§ **Your assignment**: Copy the line containing "POINTER FT12 12/28 BLK/SYN: 2 -> 4", then all lines after it up to and including the final line of the material, exactly and without additions.

= = = =

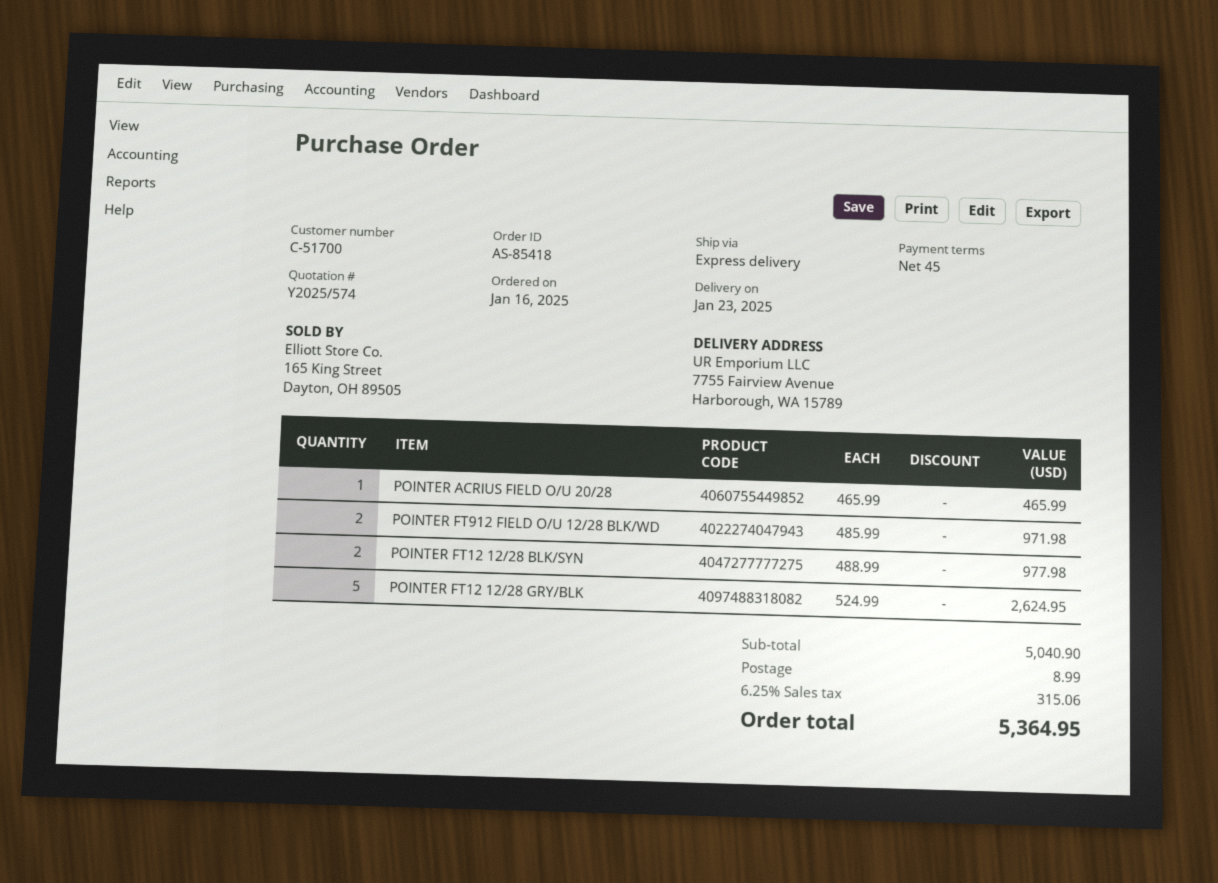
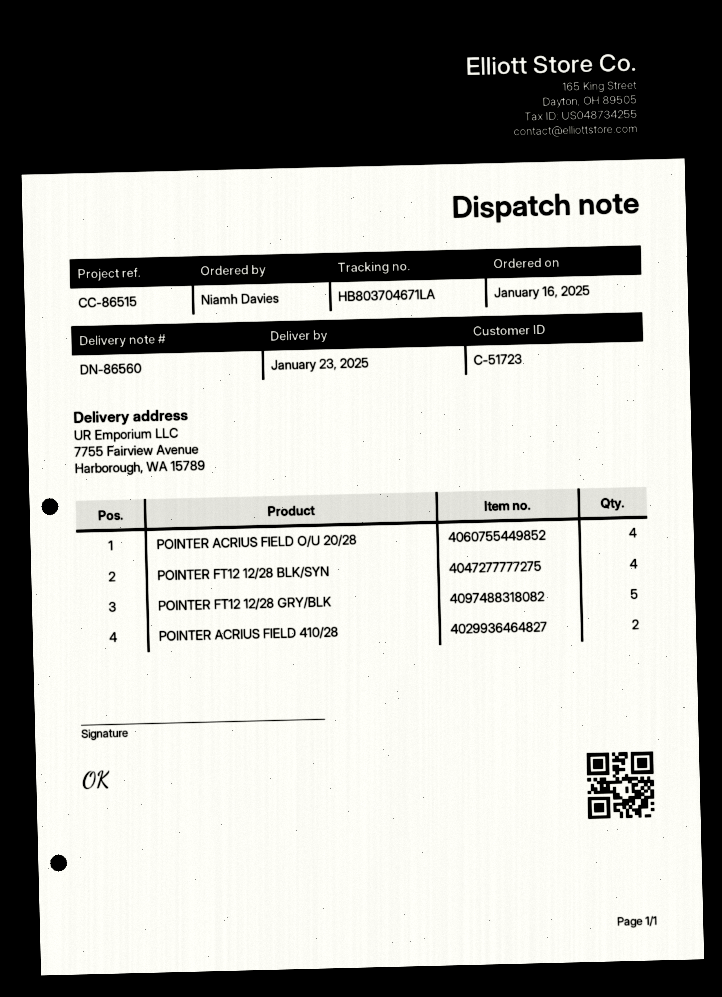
customer number: C-51700 -> C-51723
POINTER ACRIUS FIELD O/U 20/28: 1 -> 4
POINTER FT912 FIELD O/U 12/28 BLK/WD: 2 -> none
POINTER FT12 12/28 BLK/SYN: 2 -> 4
POINTER ACRIUS FIELD 410/28: none -> 2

= = = =

§ **Solved problem**:
POINTER FT12 12/28 BLK/SYN: 2 -> 4
POINTER ACRIUS FIELD 410/28: none -> 2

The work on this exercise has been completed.